PHM converges robustly under monotonicity conditions and is compatible with discretized stochastic SLCPs and distributionally robust formulations. For two-stage duopoly and robust equilibrium models, the approach produces global solution bounds and recovers theoretical optima precisely as discretization refines (Chen et al., 2017).

6. Numerical Experiments and Practical Performance

Benchmarking SLCP methods on uni-parametric LCPs, biobjective QPs, stochastic two-stage, and GNEPs demonstrates:

• Reliable partitioning of parameter space into affine regions, with tractable scaling for moderate dimensions ($h\le175$).
• Superior performance of SLCP algorithms over interior-point, semismooth Newton, and augmented Lagrangian methods for high-accuracy GNEP solutions; fastest method in $\sim85\%$ of tests.
• Notable reduction in Hessian/Jacobian evaluations due to piecewise-affine formula computation per basis/region.
• Practical convergence rates match theoretical predictions in scenarios such as Cournot-duopoly and supply–demand equilibrium models (Adelgren, 2022, Diao et al., 22 Jan 2026, Chen et al., 2017).

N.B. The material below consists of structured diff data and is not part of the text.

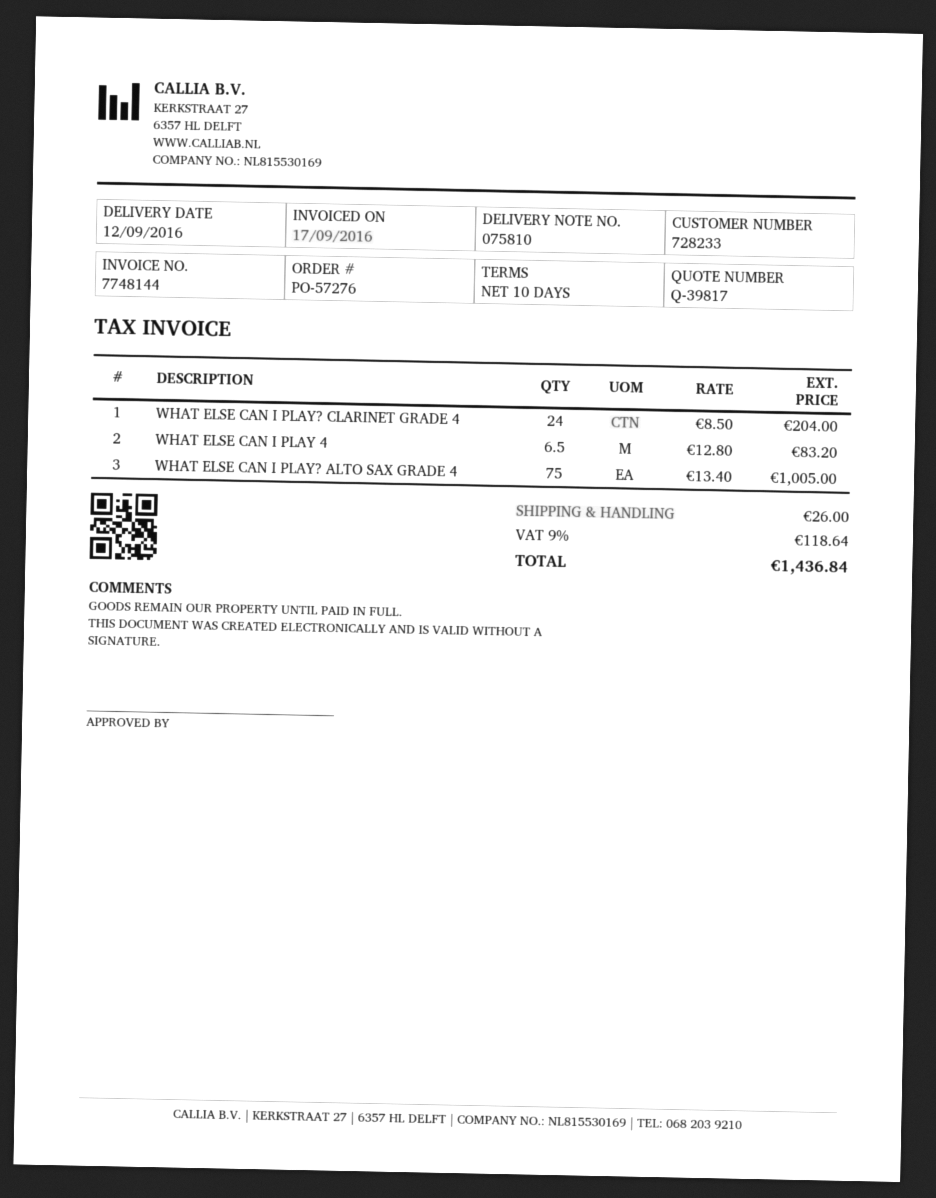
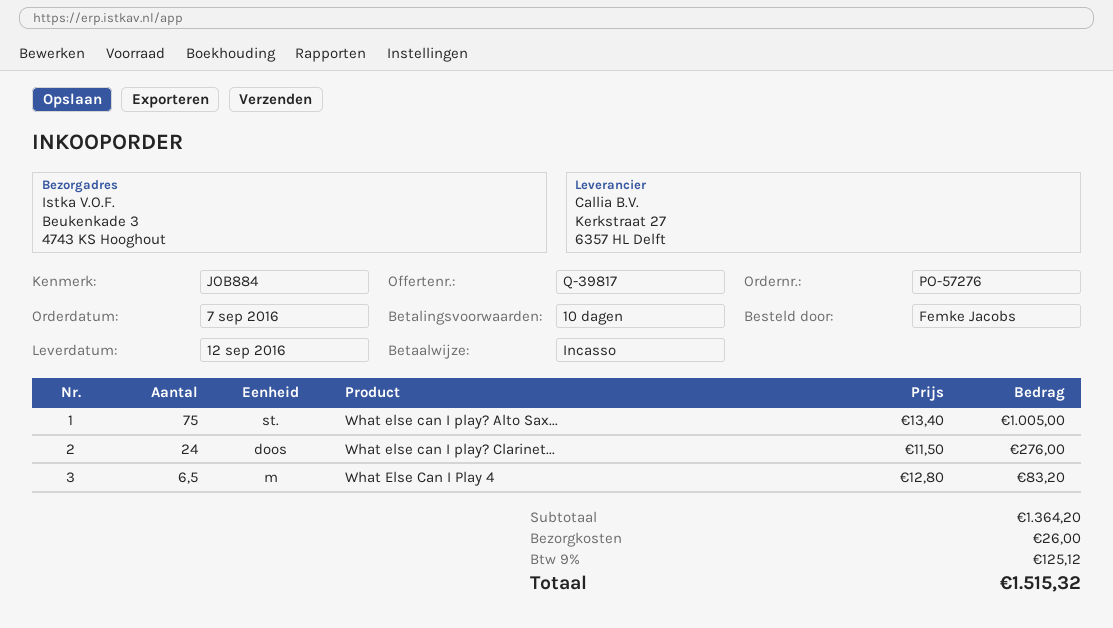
WHAT ELSE CAN I PLAY? CLARINET GRADE 4: 24 x 8.50 = 204.00 -> 24 x 11.50 = 276.00
tax: 9% = 118.64 -> 9% = 125.12
total: 1436.84 -> 1515.32

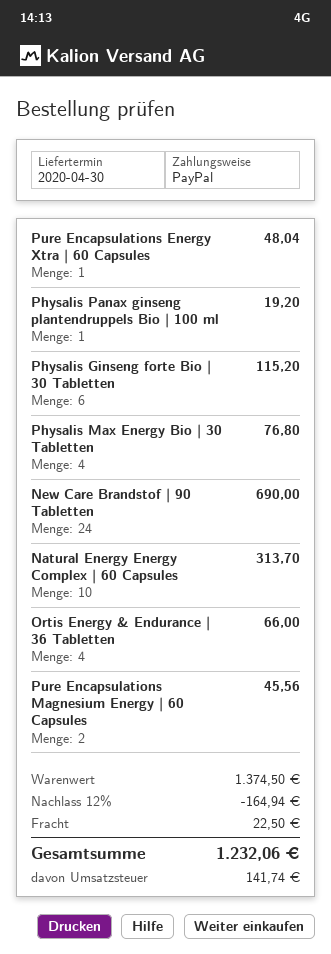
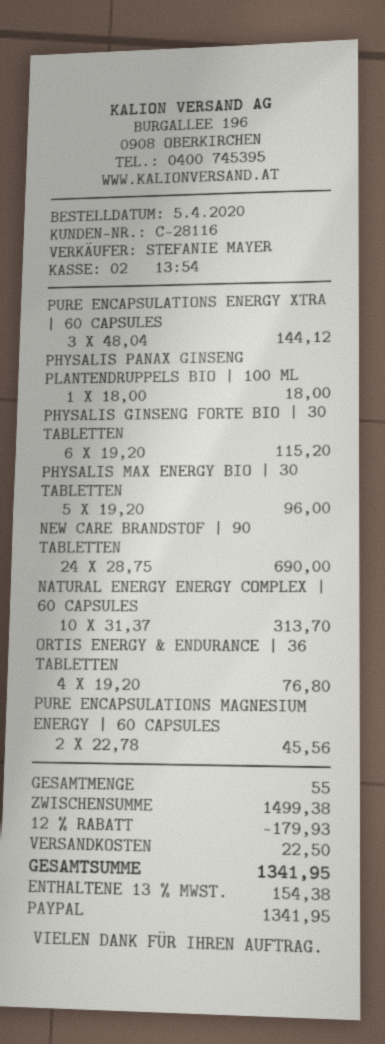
Pure Encapsulations Energy Xtra | 60 Capsules: 1 for 48.04 -> 3 for 144.12
Physalis Panax ginseng plantendruppels Bio | 100 ml: 1 for 19.20 -> 1 for 18.00
Physalis Max Energy Bio | 30 Tabletten: 4 for 76.80 -> 5 for 96.00
Ortis Energy & Endurance | 36 Tabletten: 4 for 66.00 -> 4 for 76.80
subtotal: 1374.50 -> 1499.38
discount: 12% = 164.94 -> 12% = 179.93
tax: 141.74 -> 154.38
total: 1232.06 -> 1341.95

7. Modeling Pipeline and Applications

SLCP methodology supports a modeling-to-solution pipeline:

• Complex equilibrium models (stochastic or multi-agent).
• Reduction to uni-parametric or scenario-based LCP.
• Application of tracing, decomposition or progressive hedging algorithms.
• Quantitative error bounds and rigorous convergence theory.

Applications include weighted scalarizations of multiobjective QP, stochastic or robust game equilibria, supply–demand markets, and internet-switching models, with extension to ambiguity sets via moment constraints.

The method's tractability, generality, and rigorous convergence properties establish SLCP as a cornerstone for parametric, stochastic, and multi-agent linear complementarity analysis.